**YOUR ASSIGNMENT**. Starting at the line that contains "(1307, 335) none", transcribe every remaining line of the data below exactly, and omit all pictures.

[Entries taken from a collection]
++++++++++

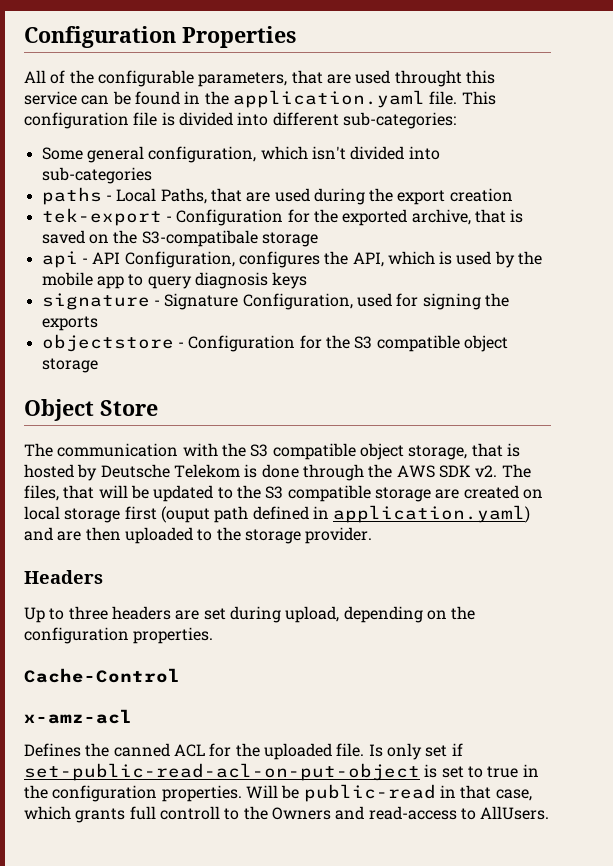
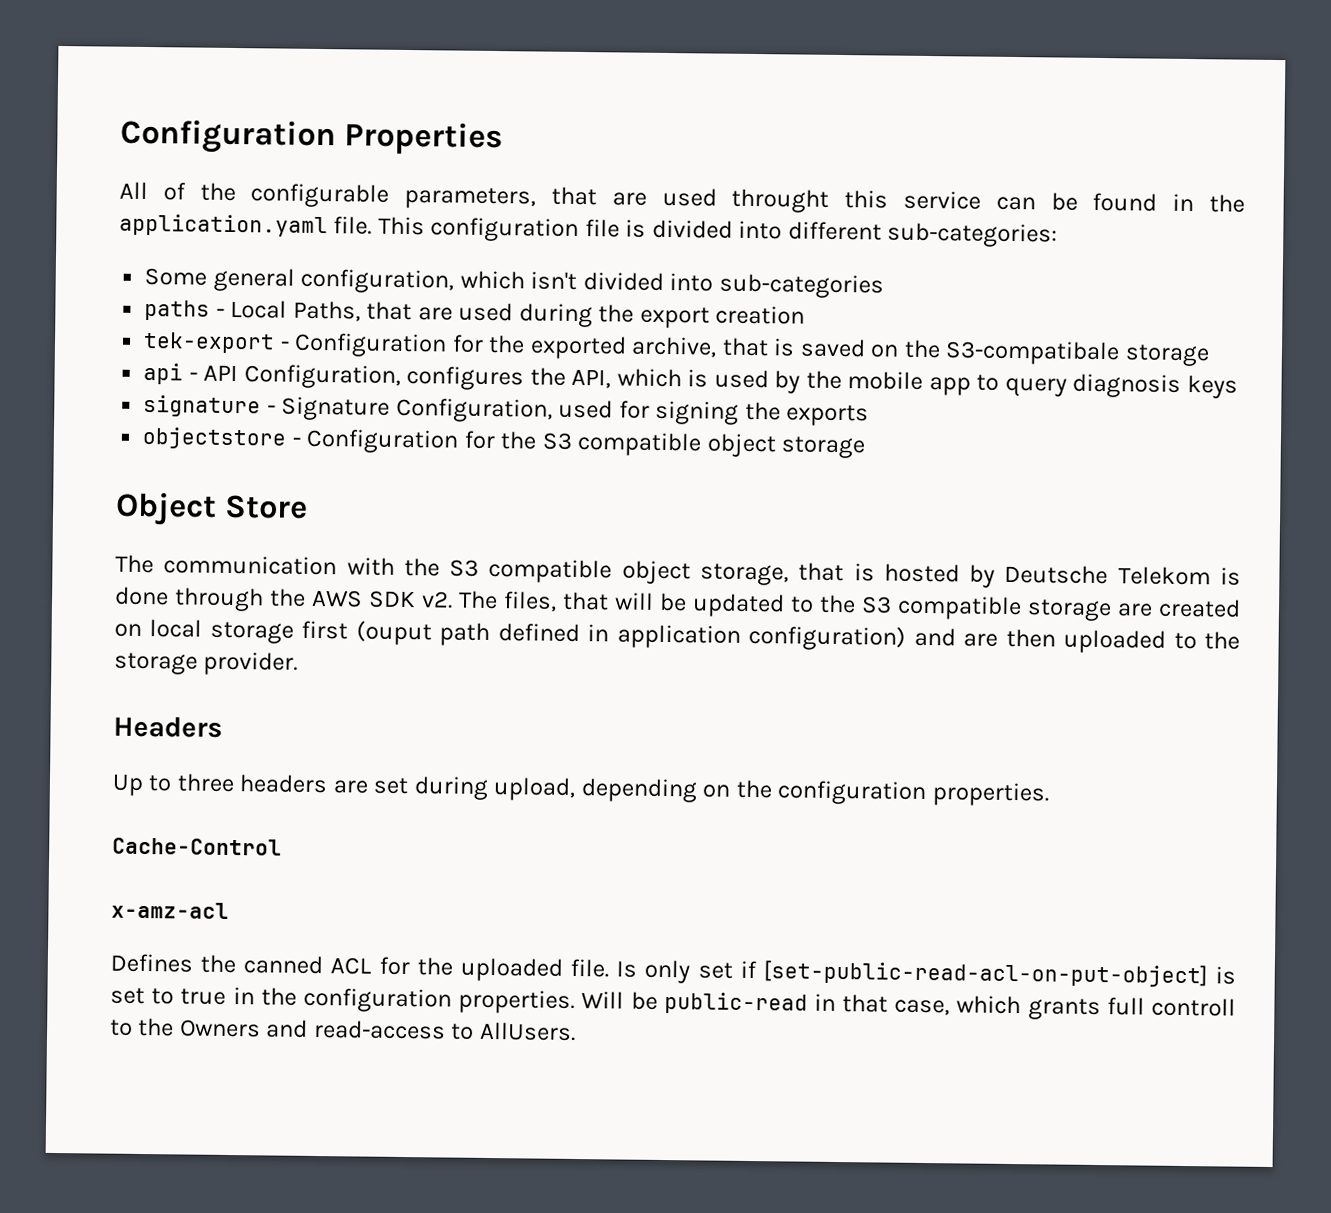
[333,505,531,523] application.yaml) -> [616,624,907,651] application configuration)
[24,763,420,781] set-public-read-acl-on-put-object -> [762,960,1208,988] [set-public-read-acl-on-put-object]

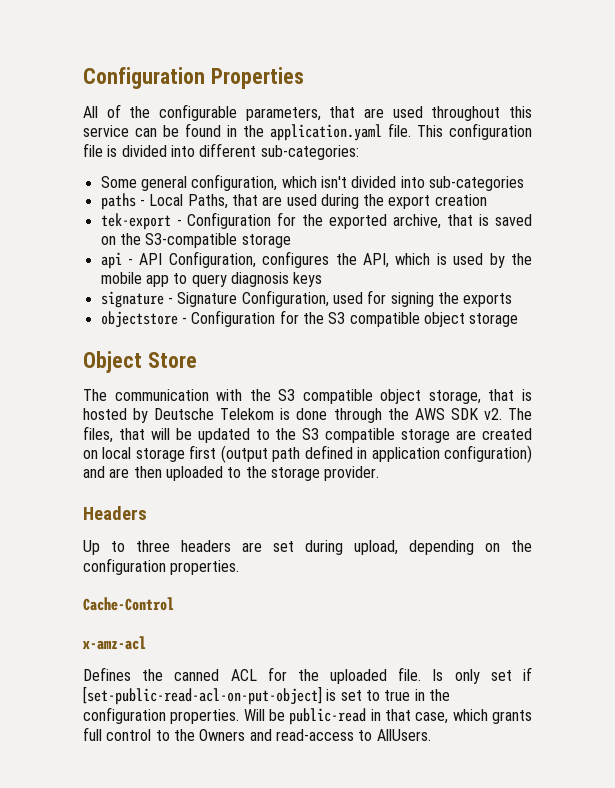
[731,188,830,213] throught -> [431,106,501,121] throughout
[945,340,1121,366] S3-compatibale -> [145,233,238,248] S3-compatible
[355,620,432,646] (ouput -> [220,445,268,463] (output
[1151,997,1236,1017] controll -> [106,729,152,741] control

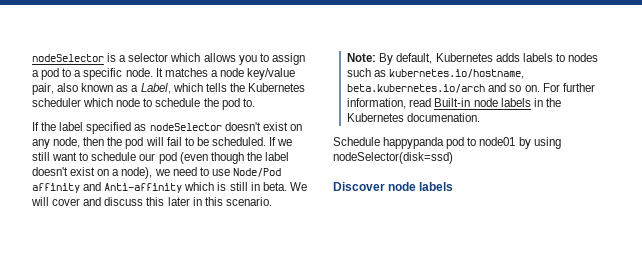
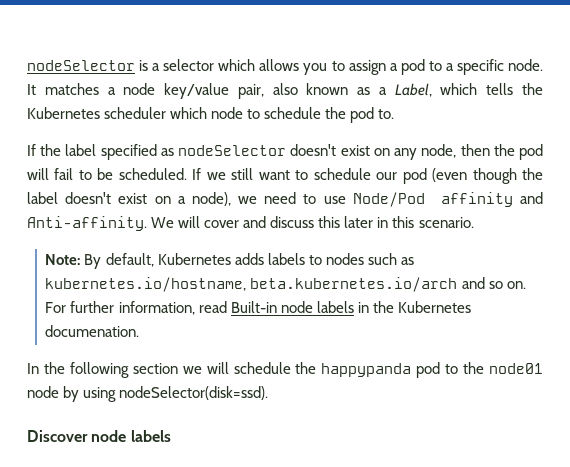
[104,182,287,193] Anti-affinity which is still in beta. -> [27,216,147,231] Anti-affinity.
[333,137,516,149] Schedule happypanda pod to node01 -> [27,362,544,378] [27,386,59,398] In the following section we will schedule the happypanda pod to the node01 node
[333,152,453,164] nodeSelector(disk=ssd) -> [119,386,269,400] nodeSelector(disk=ssd).

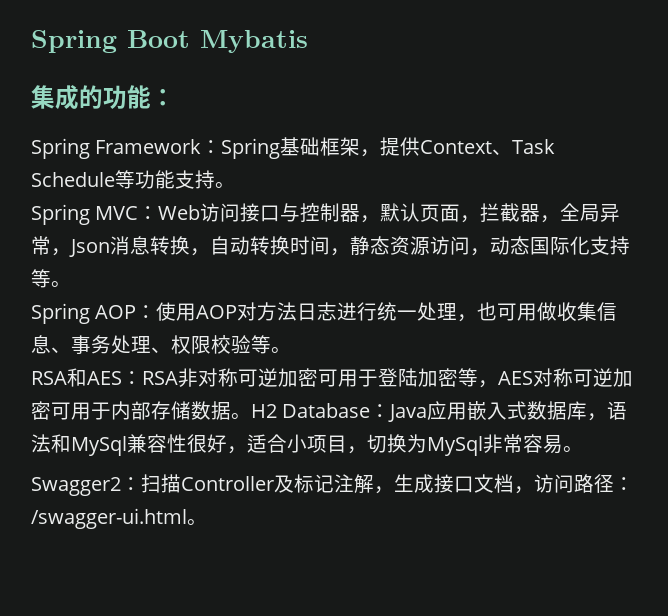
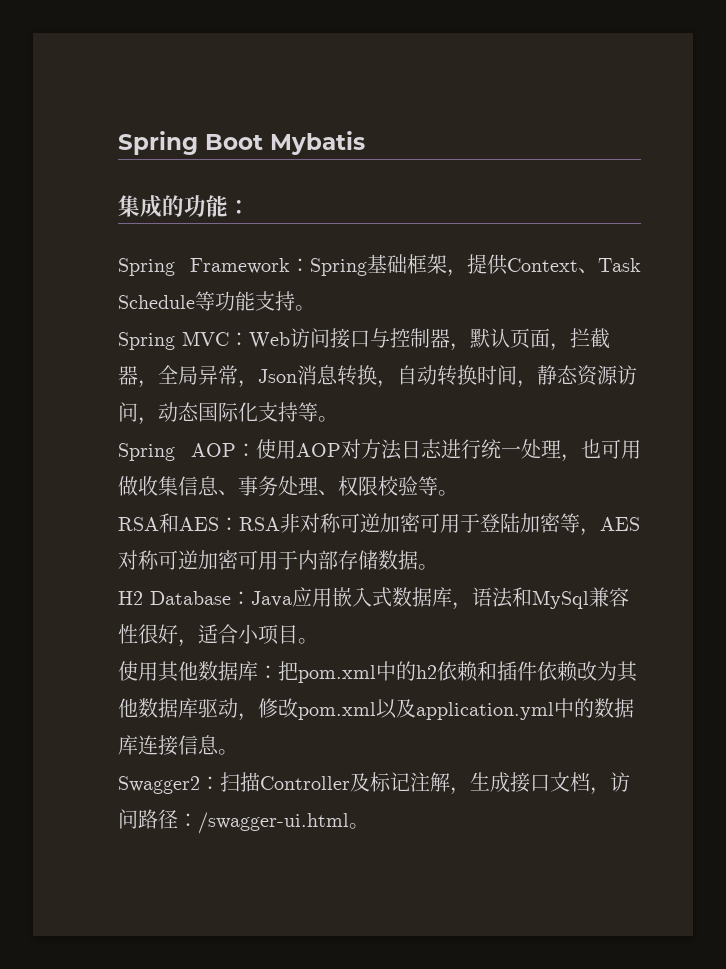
(251, 416) none -> (438, 567) //
[347,434,563,456] ，切换为MySql非常容易 -> [298,638,318,644] [118,661,638,683] [118,698,634,721] [118,735,219,756] 。 // 使用其他数据库：把pom.xml中的h2依赖和插件依赖改为其他数据库驱动，修改pom.xml以及application.yml中的数据库连接信息

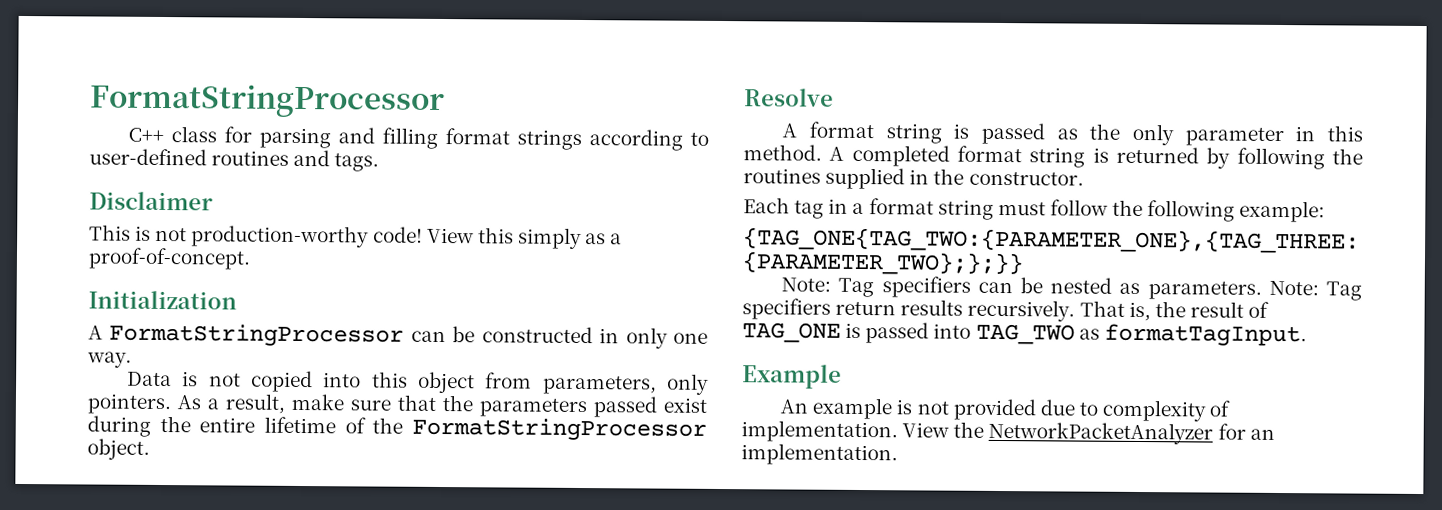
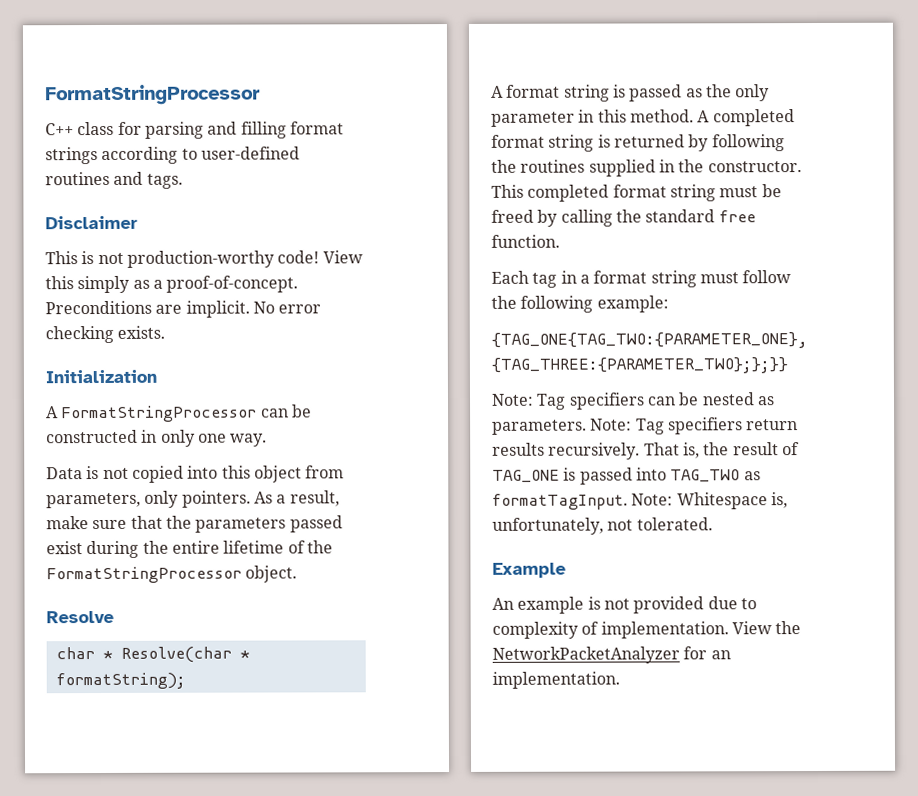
(251, 258) none -> [45,300,322,318] [45,325,166,344] Preconditions are implicit. No error checking exists.
(834, 97) none -> [55,646,250,663] [55,672,186,690] // char * Resolve(char * formatString);
(1084, 178) none -> [491,184,782,202] [491,209,756,227] [491,234,560,248] This completed format string must be freed by calling the standard free function.
(1307, 335) none -> [631,492,788,510] [492,517,713,535] Note: Whitespace is, unfortunately, not tolerated.

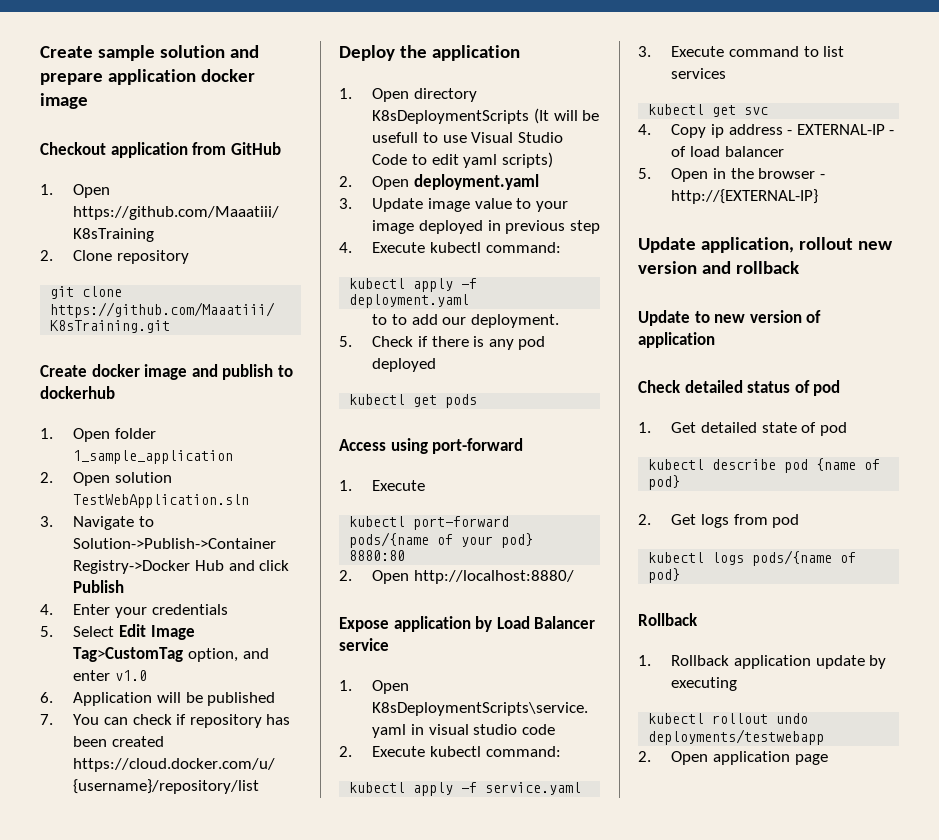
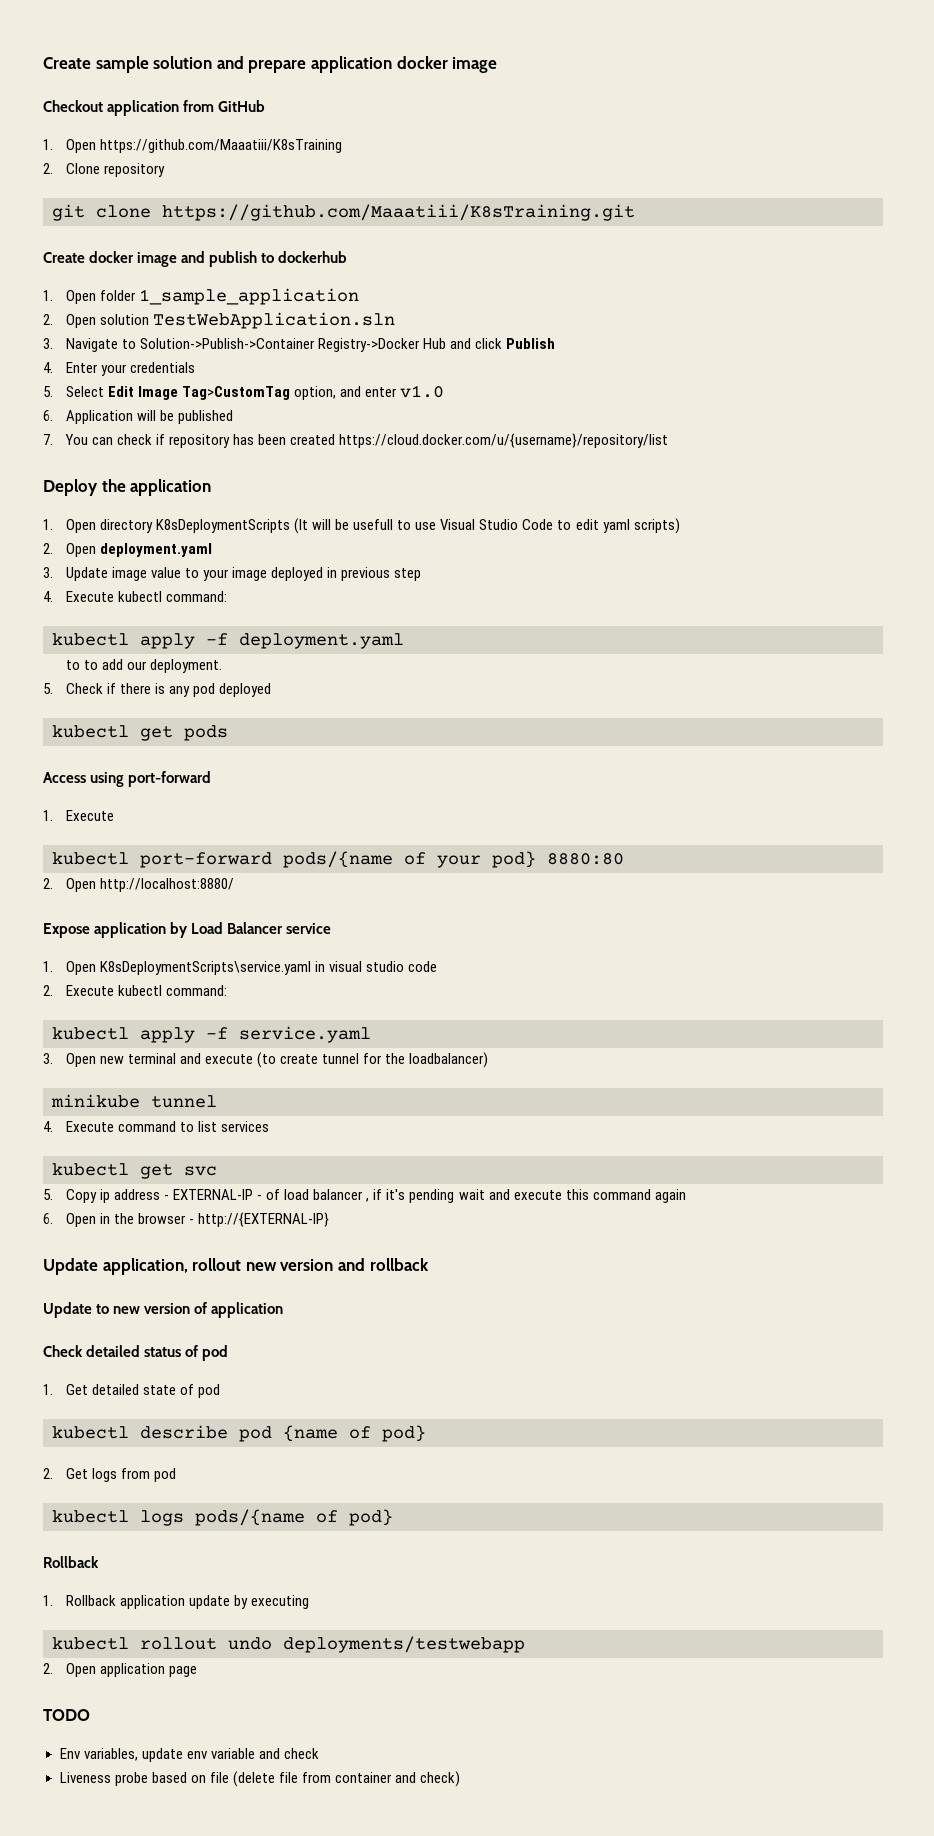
(651, 51) none -> [65,1052,489,1068] [51,1094,217,1108] [43,1121,53,1132] Open new terminal and execute (to create tunnel for the loadbalancer) // minikube tunnel // 4.
[638,124,651,135] 4. -> [43,1189,53,1200] 5.
[638,168,651,179] // 5. -> [366,1189,686,1203] [43,1213,53,1224] , if it's pending wait and execute this command again // 6.
(828, 759) none -> [43,1709,90,1721] [59,1748,319,1762] [59,1771,461,1787] // TODO // Env variables, update env variable and check // Liveness probe based on file (delete file from container and check)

++++++++++

**SOLUTION TO THIS PROBLEM**.
(1307, 335) none -> [631,492,788,510] [492,517,713,535] Note: Whitespace is, unfortunately, not tolerated.

(651, 51) none -> [65,1052,489,1068] [51,1094,217,1108] [43,1121,53,1132] Open new terminal and execute (to create tunnel for the loadbalancer) // minikube tunnel // 4.
[638,124,651,135] 4. -> [43,1189,53,1200] 5.
[638,168,651,179] // 5. -> [366,1189,686,1203] [43,1213,53,1224] , if it's pending wait and execute this command again // 6.
(828, 759) none -> [43,1709,90,1721] [59,1748,319,1762] [59,1771,461,1787] // TODO // Env variables, update env variable and check // Liveness probe based on file (delete file from container and check)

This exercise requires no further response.